Web document revisions

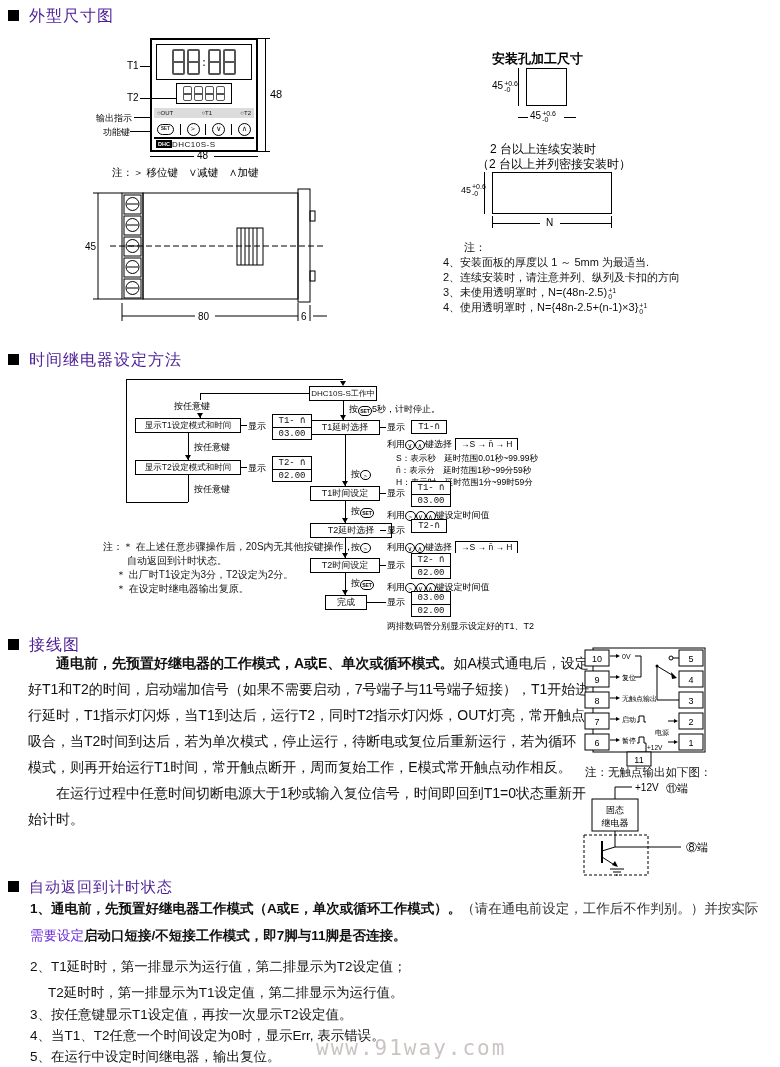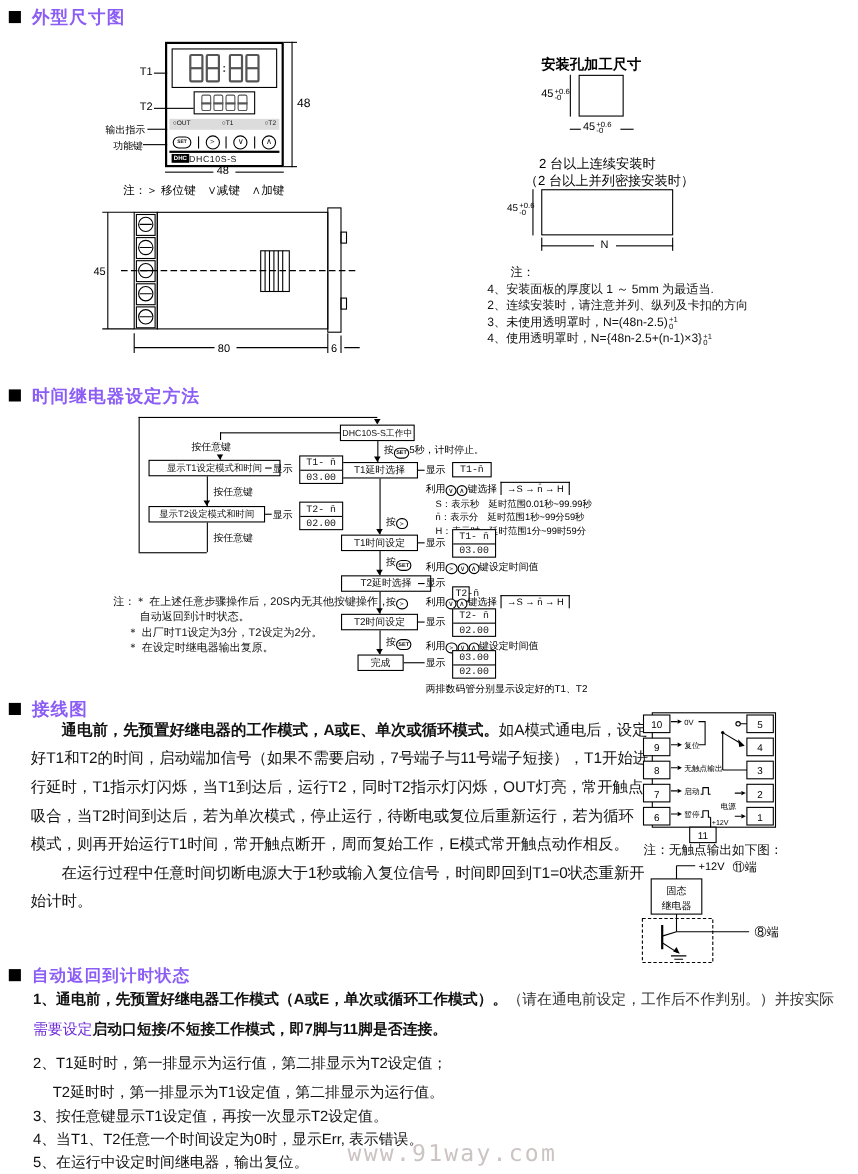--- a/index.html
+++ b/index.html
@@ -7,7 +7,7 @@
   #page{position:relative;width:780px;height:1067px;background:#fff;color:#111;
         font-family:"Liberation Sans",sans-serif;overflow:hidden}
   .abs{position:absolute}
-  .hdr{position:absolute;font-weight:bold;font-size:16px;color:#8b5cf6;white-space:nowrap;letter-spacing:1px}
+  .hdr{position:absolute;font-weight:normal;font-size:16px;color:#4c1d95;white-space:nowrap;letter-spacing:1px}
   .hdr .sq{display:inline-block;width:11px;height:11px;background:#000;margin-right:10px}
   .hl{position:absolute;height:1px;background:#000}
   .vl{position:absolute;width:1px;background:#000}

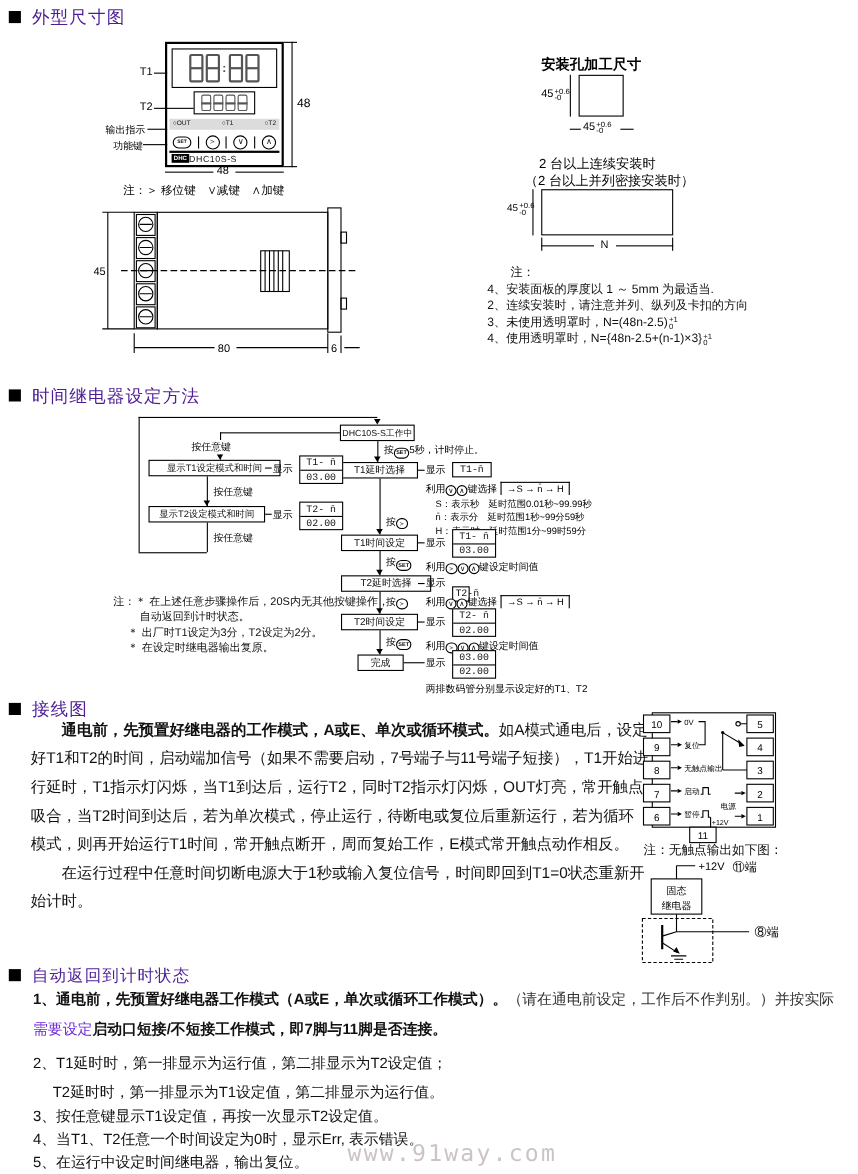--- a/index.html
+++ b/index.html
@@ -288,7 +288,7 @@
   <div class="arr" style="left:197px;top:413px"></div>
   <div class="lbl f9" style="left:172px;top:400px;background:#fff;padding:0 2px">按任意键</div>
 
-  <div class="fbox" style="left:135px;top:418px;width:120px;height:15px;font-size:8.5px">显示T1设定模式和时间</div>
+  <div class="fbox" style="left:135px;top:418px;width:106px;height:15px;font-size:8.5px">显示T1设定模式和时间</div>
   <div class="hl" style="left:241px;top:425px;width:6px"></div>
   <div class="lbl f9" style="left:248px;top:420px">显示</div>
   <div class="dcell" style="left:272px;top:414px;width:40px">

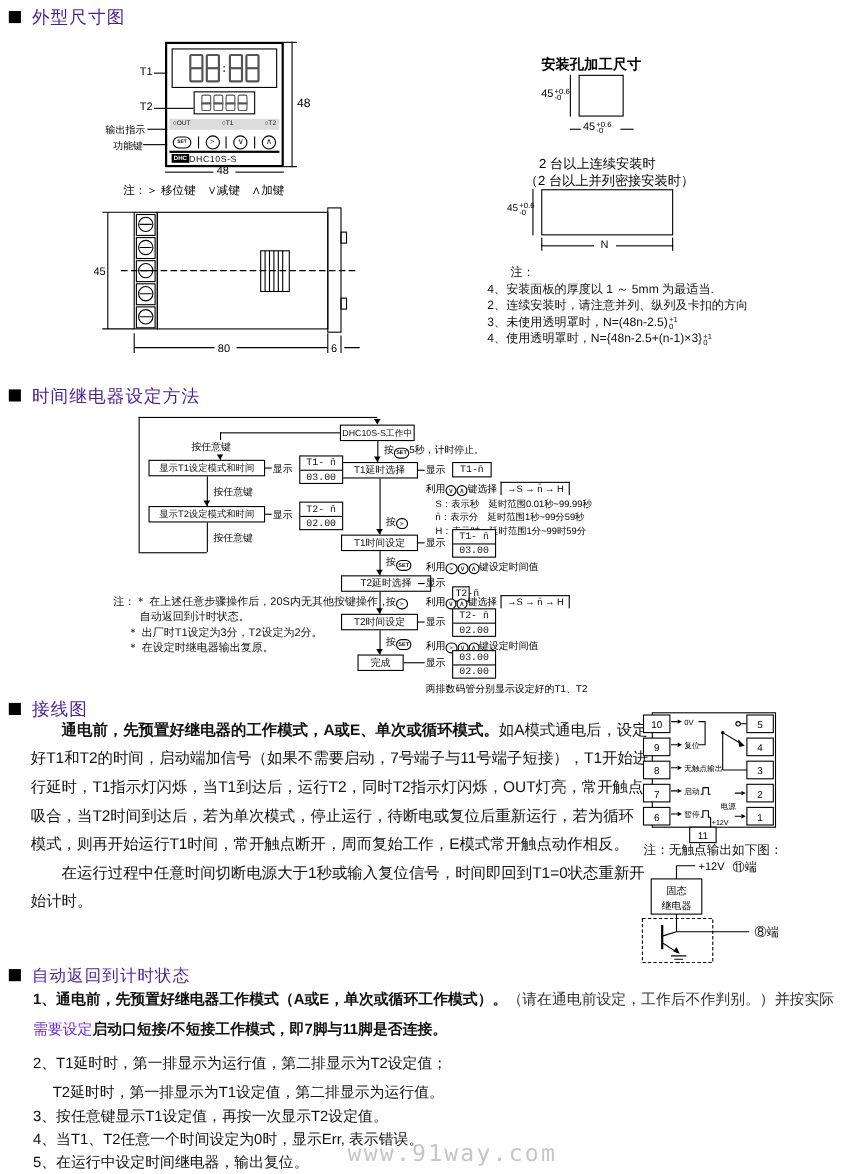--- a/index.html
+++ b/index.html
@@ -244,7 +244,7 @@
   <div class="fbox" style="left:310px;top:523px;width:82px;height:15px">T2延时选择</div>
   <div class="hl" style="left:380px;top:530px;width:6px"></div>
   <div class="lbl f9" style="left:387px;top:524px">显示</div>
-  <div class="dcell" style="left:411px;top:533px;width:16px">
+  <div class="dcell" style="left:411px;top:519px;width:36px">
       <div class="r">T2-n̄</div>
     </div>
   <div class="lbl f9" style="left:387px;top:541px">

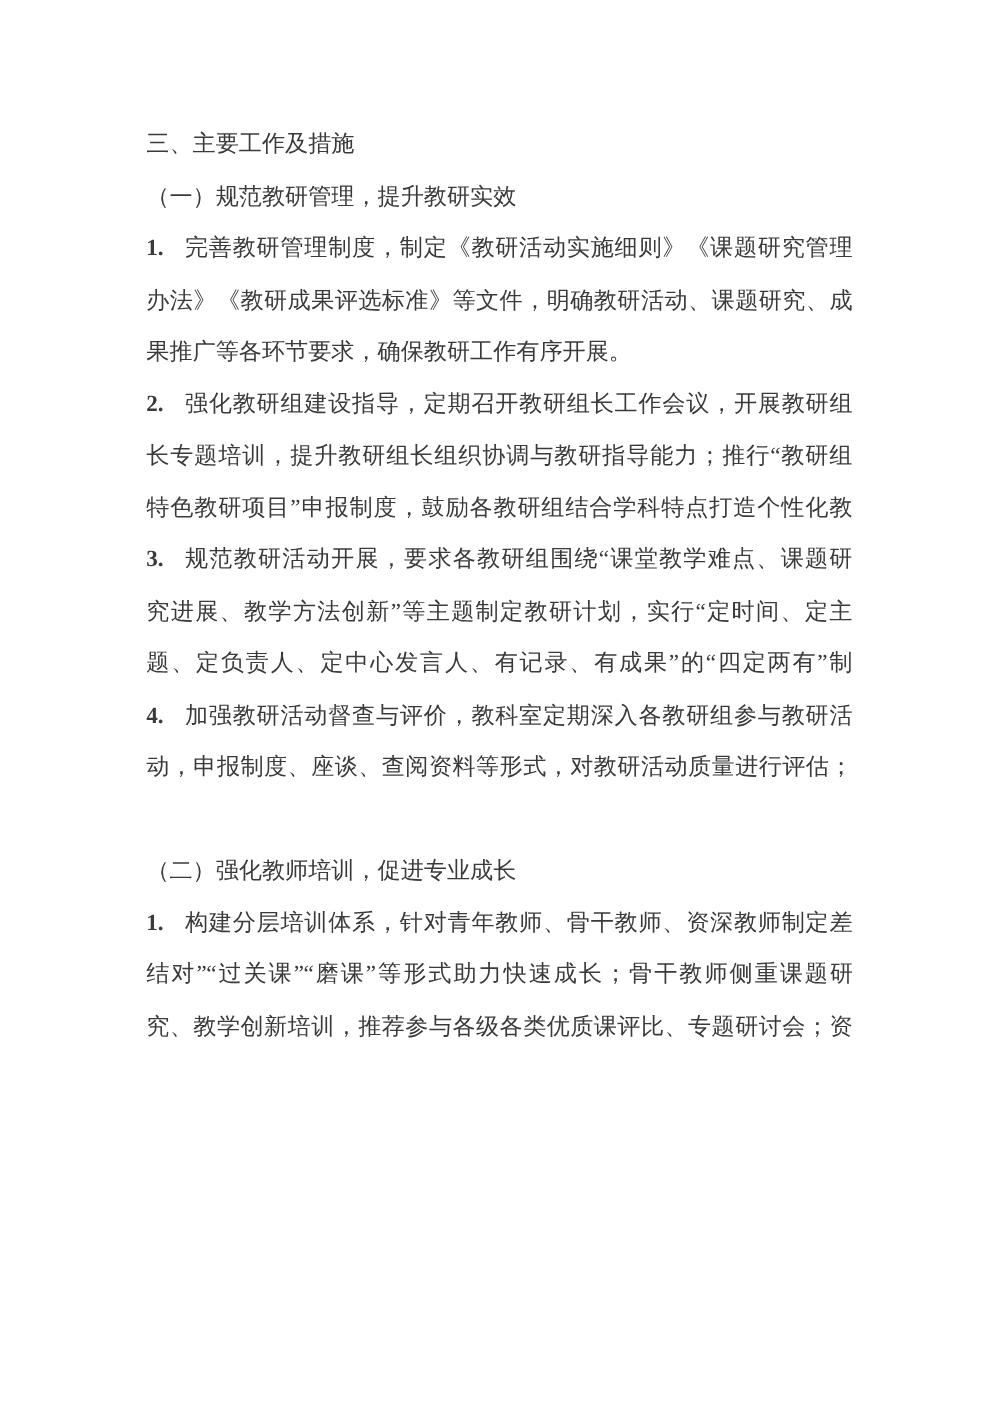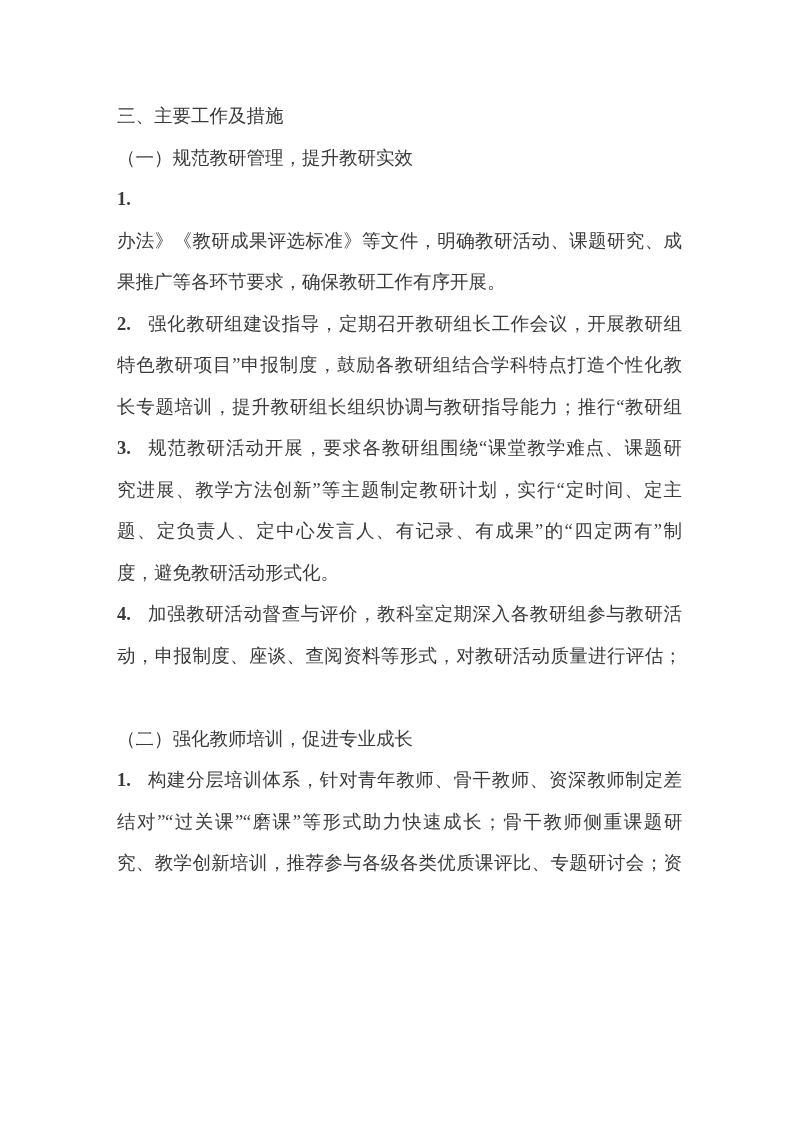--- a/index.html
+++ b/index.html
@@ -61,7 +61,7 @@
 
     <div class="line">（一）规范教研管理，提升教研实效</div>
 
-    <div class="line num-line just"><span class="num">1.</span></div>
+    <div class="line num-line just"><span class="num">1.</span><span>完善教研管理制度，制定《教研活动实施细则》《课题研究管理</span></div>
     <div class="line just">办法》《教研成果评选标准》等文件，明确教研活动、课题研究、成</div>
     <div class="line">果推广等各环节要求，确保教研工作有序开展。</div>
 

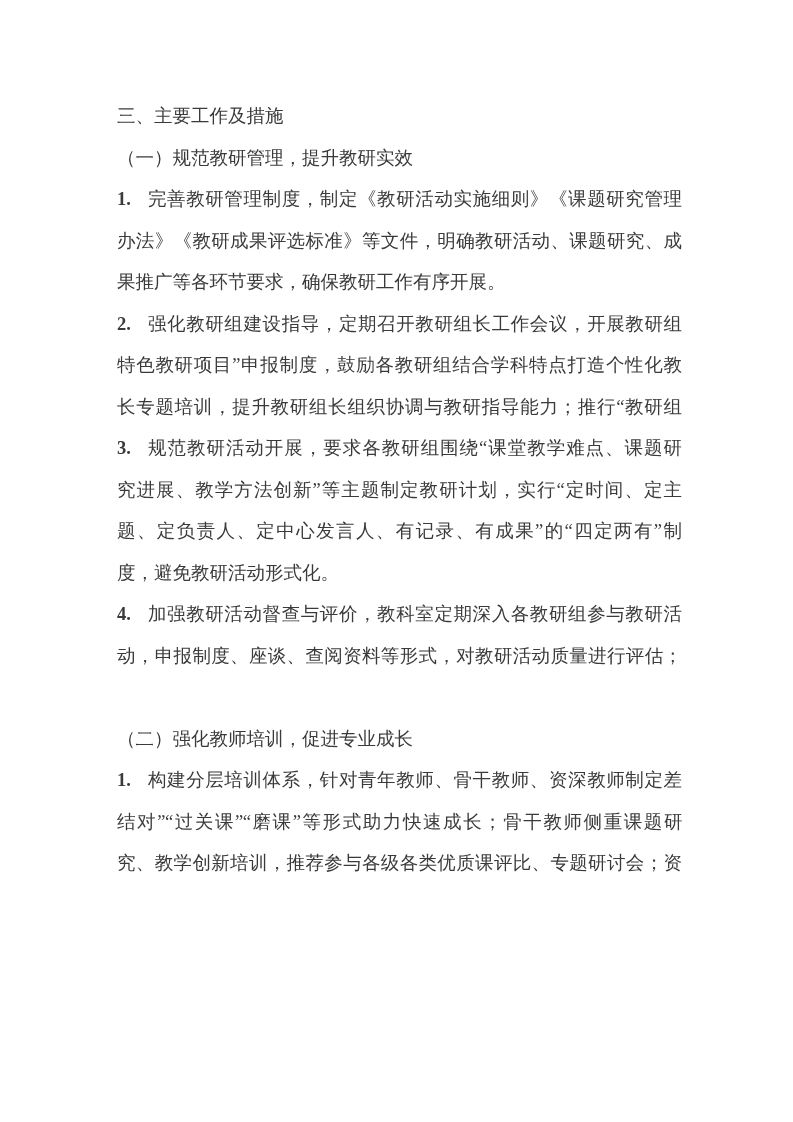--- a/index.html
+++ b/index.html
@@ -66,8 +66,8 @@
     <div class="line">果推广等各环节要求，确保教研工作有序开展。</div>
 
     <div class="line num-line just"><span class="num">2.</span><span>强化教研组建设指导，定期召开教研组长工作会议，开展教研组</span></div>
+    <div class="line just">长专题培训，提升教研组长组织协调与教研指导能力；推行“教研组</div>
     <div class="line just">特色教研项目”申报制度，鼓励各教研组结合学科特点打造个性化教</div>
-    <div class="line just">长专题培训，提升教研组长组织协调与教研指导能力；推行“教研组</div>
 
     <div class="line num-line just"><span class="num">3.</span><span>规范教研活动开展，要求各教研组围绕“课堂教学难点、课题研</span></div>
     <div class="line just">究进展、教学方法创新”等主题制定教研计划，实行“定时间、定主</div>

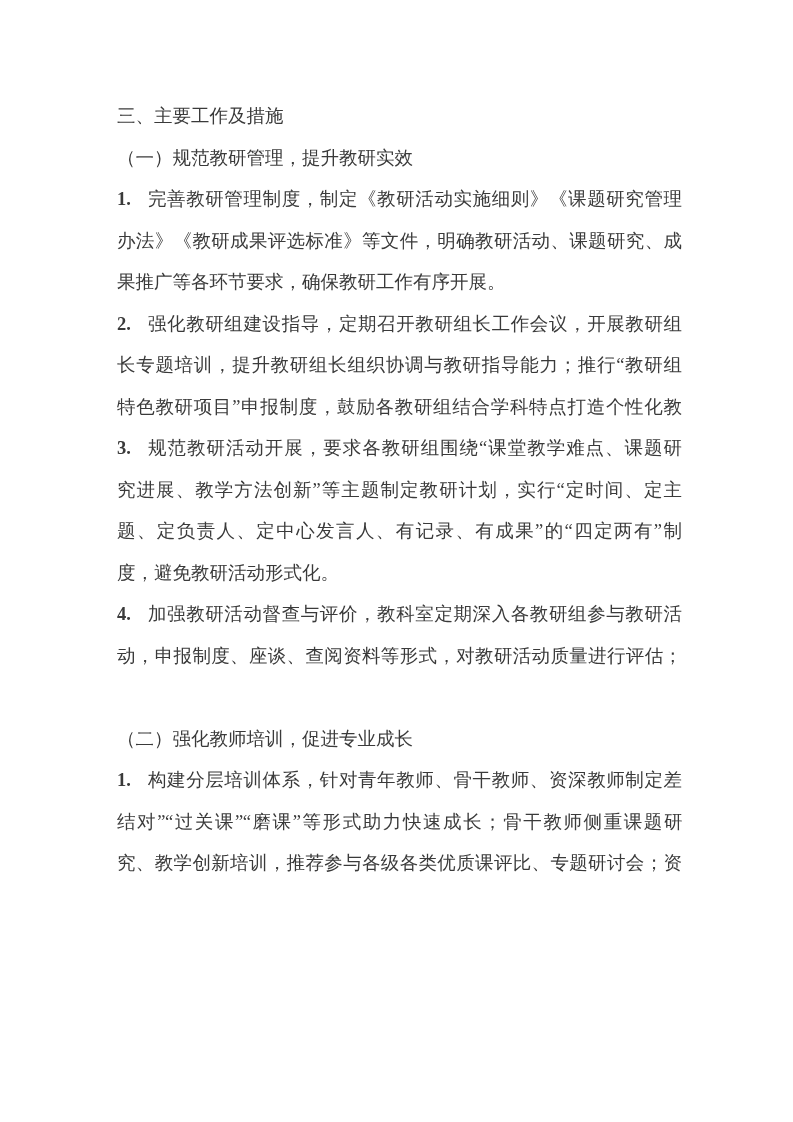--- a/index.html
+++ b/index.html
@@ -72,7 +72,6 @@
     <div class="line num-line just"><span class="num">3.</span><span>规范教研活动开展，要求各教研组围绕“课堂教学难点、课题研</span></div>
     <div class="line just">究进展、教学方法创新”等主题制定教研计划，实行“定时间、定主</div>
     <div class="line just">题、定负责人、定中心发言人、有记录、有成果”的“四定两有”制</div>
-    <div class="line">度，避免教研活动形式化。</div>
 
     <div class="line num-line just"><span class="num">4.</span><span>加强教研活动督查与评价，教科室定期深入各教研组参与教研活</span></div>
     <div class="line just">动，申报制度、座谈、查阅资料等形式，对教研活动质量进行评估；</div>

What is being asked: Your reply should consist of the data, transcribed exactly, and should hold no pictures.

Answer area:
--- a/index.html
+++ b/index.html
@@ -7,7 +7,7 @@
   #page{position:relative;width:780px;height:1067px;background:#fff;color:#111;
         font-family:"Liberation Sans",sans-serif;overflow:hidden}
   .abs{position:absolute}
-  .hdr{position:absolute;font-weight:bold;font-size:16px;color:#8b5cf6;white-space:nowrap;letter-spacing:1px}
+  .hdr{position:absolute;font-weight:normal;font-size:16px;color:#4c1d95;white-space:nowrap;letter-spacing:1px}
   .hdr .sq{display:inline-block;width:11px;height:11px;background:#000;margin-right:10px}
   .hl{position:absolute;height:1px;background:#000}
   .vl{position:absolute;width:1px;background:#000}

--- a/index.html
+++ b/index.html
@@ -288,7 +288,7 @@
   <div class="arr" style="left:197px;top:413px"></div>
   <div class="lbl f9" style="left:172px;top:400px;background:#fff;padding:0 2px">按任意键</div>
 
-  <div class="fbox" style="left:135px;top:418px;width:120px;height:15px;font-size:8.5px">显示T1设定模式和时间</div>
+  <div class="fbox" style="left:135px;top:418px;width:106px;height:15px;font-size:8.5px">显示T1设定模式和时间</div>
   <div class="hl" style="left:241px;top:425px;width:6px"></div>
   <div class="lbl f9" style="left:248px;top:420px">显示</div>
   <div class="dcell" style="left:272px;top:414px;width:40px">

--- a/index.html
+++ b/index.html
@@ -244,7 +244,7 @@
   <div class="fbox" style="left:310px;top:523px;width:82px;height:15px">T2延时选择</div>
   <div class="hl" style="left:380px;top:530px;width:6px"></div>
   <div class="lbl f9" style="left:387px;top:524px">显示</div>
-  <div class="dcell" style="left:411px;top:533px;width:16px">
+  <div class="dcell" style="left:411px;top:519px;width:36px">
       <div class="r">T2-n̄</div>
     </div>
   <div class="lbl f9" style="left:387px;top:541px">

--- a/index.html
+++ b/index.html
@@ -61,7 +61,7 @@
 
     <div class="line">（一）规范教研管理，提升教研实效</div>
 
-    <div class="line num-line just"><span class="num">1.</span></div>
+    <div class="line num-line just"><span class="num">1.</span><span>完善教研管理制度，制定《教研活动实施细则》《课题研究管理</span></div>
     <div class="line just">办法》《教研成果评选标准》等文件，明确教研活动、课题研究、成</div>
     <div class="line">果推广等各环节要求，确保教研工作有序开展。</div>
 

--- a/index.html
+++ b/index.html
@@ -66,8 +66,8 @@
     <div class="line">果推广等各环节要求，确保教研工作有序开展。</div>
 
     <div class="line num-line just"><span class="num">2.</span><span>强化教研组建设指导，定期召开教研组长工作会议，开展教研组</span></div>
+    <div class="line just">长专题培训，提升教研组长组织协调与教研指导能力；推行“教研组</div>
     <div class="line just">特色教研项目”申报制度，鼓励各教研组结合学科特点打造个性化教</div>
-    <div class="line just">长专题培训，提升教研组长组织协调与教研指导能力；推行“教研组</div>
 
     <div class="line num-line just"><span class="num">3.</span><span>规范教研活动开展，要求各教研组围绕“课堂教学难点、课题研</span></div>
     <div class="line just">究进展、教学方法创新”等主题制定教研计划，实行“定时间、定主</div>

--- a/index.html
+++ b/index.html
@@ -72,7 +72,6 @@
     <div class="line num-line just"><span class="num">3.</span><span>规范教研活动开展，要求各教研组围绕“课堂教学难点、课题研</span></div>
     <div class="line just">究进展、教学方法创新”等主题制定教研计划，实行“定时间、定主</div>
     <div class="line just">题、定负责人、定中心发言人、有记录、有成果”的“四定两有”制</div>
-    <div class="line">度，避免教研活动形式化。</div>
 
     <div class="line num-line just"><span class="num">4.</span><span>加强教研活动督查与评价，教科室定期深入各教研组参与教研活</span></div>
     <div class="line just">动，申报制度、座谈、查阅资料等形式，对教研活动质量进行评估；</div>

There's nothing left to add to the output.